Creation of specific grants for pragmatic randomized controlled trials and predilection of pragmatic randomized controlled trials in grants. As pragmatic randomized controlled trials provide higher quality evidence than other study designs (Sibbald & Roland, 1998), it would be wise to establish purposely-designed grants for pragmatic RCTs, or to favor publication of pragmatic RCTs.
Establishment of a register for veterinary randomized controlled trials. Trial registration in human medicine was promoted to enhance transparency and accountability in the planning, execution, and reporting of RCTs (Dickersin & Rennie, 2003; De Angelis et al., 2004). This example should also be adopted in veterinary medicine.

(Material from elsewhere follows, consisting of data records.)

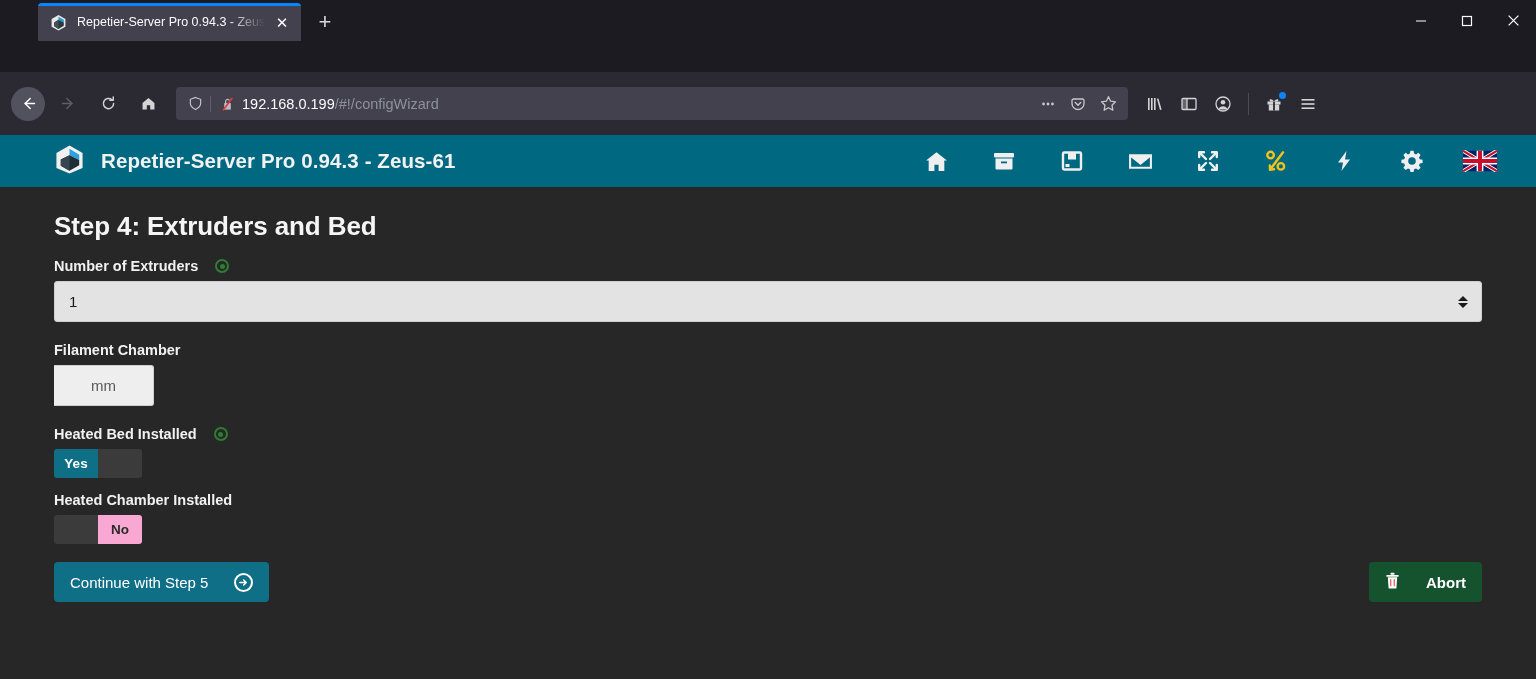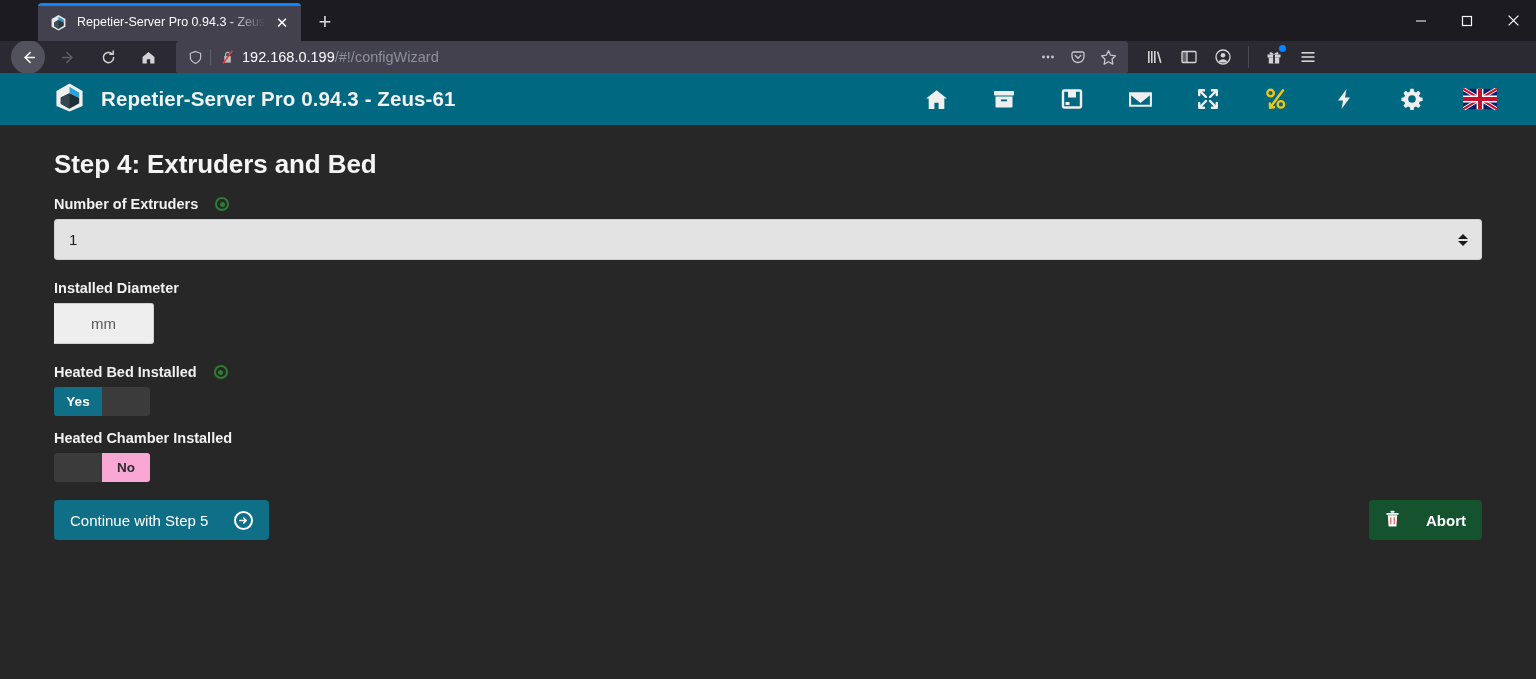--- a/index.html
+++ b/index.html
@@ -49,22 +49,22 @@
   }
   .newtab {
     width: 32px; height: 32px; margin-left: 8px; margin-bottom: 3px;
     display: flex; align-items: center; justify-content: center;
     color: #d6d6db; font-size: 22px; font-weight: 300; line-height: 1;
   }
   .wincontrols { position: absolute; right: 0; top: 0; height: 41px; display: flex; }
   .wc { width: 46px; height: 41px; display: flex; align-items: center; justify-content: center; color: #fbfbfe; }
 
   .navbar {
-    height: 32px; background: #2b2a33; display: flex; align-items: center;
-    padding: 0 8px; flex: none; gap: 0;
+    height: 63px; background: #2b2a33; display: flex; align-items: center;
+    padding: 0 8px; flex: none; gap: 0; margin-top: 31px;
   }
   .navbtn {
     width: 34px; height: 34px; margin: 0 3px;
     display: flex; align-items: center; justify-content: center;
     color: #d4d4d6; border-radius: 50%;
   }
   .navbtn.active-hover { background: #52525e; color: #ffffff; }
   .navbtn.disabled { color: #5e5e66; }
 
   .urlbar {
@@ -137,21 +137,21 @@
   .spinner { width: 17px; height: 26px; display: flex; flex-direction: column; align-items: center; justify-content: center; gap: 2px; margin-right: 6px; }
   .sp-up, .sp-dn { width: 0; height: 0; border-left: 5px solid transparent; border-right: 5px solid transparent; }
   .sp-up { border-bottom: 5px solid #1a1a1a; }
   .sp-dn { border-top: 5px solid #1a1a1a; }
   .unit-addon {
     background: #eeeeee; border: 1px solid #cfcfcf; border-left: none; border-radius: 0 3px 3px 0;
     height: 41px; width: 100px; display: flex; align-items: center; justify-content: center;
     color: #5a5a5a; font-size: 15px;
   }
 
-  .toggle { width: 96px; height: 29px; display: flex; border-radius: 3px; overflow: hidden; margin-bottom: 14px; }
+  .toggle { width: 88px; height: 29px; display: flex; border-radius: 3px; overflow: hidden; margin-bottom: 14px; }
   .toggle .half { flex: 1; display: flex; align-items: center; justify-content: center; font-size: 13.5px; font-weight: 700; }
   .toggle.on .half.left { background: #0f6f87; color: #ffffff; }
   .toggle.on .half.right { background: #3b3b3b; color: transparent; }
   .toggle.off .half.left { background: #3b3b3b; color: transparent; }
   .toggle.off .half.right { background: #f9a8d4; color: #2b2b2b; }
 
   .btn-row { display: flex; align-items: center; margin-top: 18px; }
   .btn {
     display: inline-flex; align-items: center; gap: 26px;
     font-size: 15px; border-radius: 4px; height: 40px; padding: 0 16px;
@@ -401,21 +401,21 @@
           <div class="num-input full">
             <span class="num-val">1</span>
             <span class="spinner">
               <span class="sp-up"></span>
               <span class="sp-dn"></span>
             </span>
           </div>
         </div>
 
         <div class="field-label">
-          <span>Installed Diameter</span>
+          <span>Filament Chamber</span>
         </div>
         <div class="input-row">
           <div class="unit-addon">mm</div>
         </div>
 
         <div class="field-label">
           <span>Heated Bed Installed</span>
           <span class="info-icon">
               <i></i>
             </span>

The objectives of this study were met, and most of the findings were alarming with regard to both their number and magnitude. We observed that the veterinary literature was characterized by a lower prevalence of randomized articles compared with the human medical literature. More worrying, the vast majority of the RCTs in veterinary medicine lacked adequate reporting of key methodological domains (i.e., primary outcome, power calculation, random sequence generation, allocation concealment, intention-to-treat) and of currently recommended statistical reporting (i.e., effect measures with confidence intervals). Furthermore, RCTs published in veterinary journals were less likely to enroll clinical patients than RCTs published in human medical journals. These outcomes are important, because they could slow down knowledge creation and could result in inappropriate claims of effectiveness of interventions. These findings should be a stimulus for future researchers to improve upon the soundness of their studies. Awareness of the paucity of evidence behind interventions in veterinary medicine is the first step for improvement.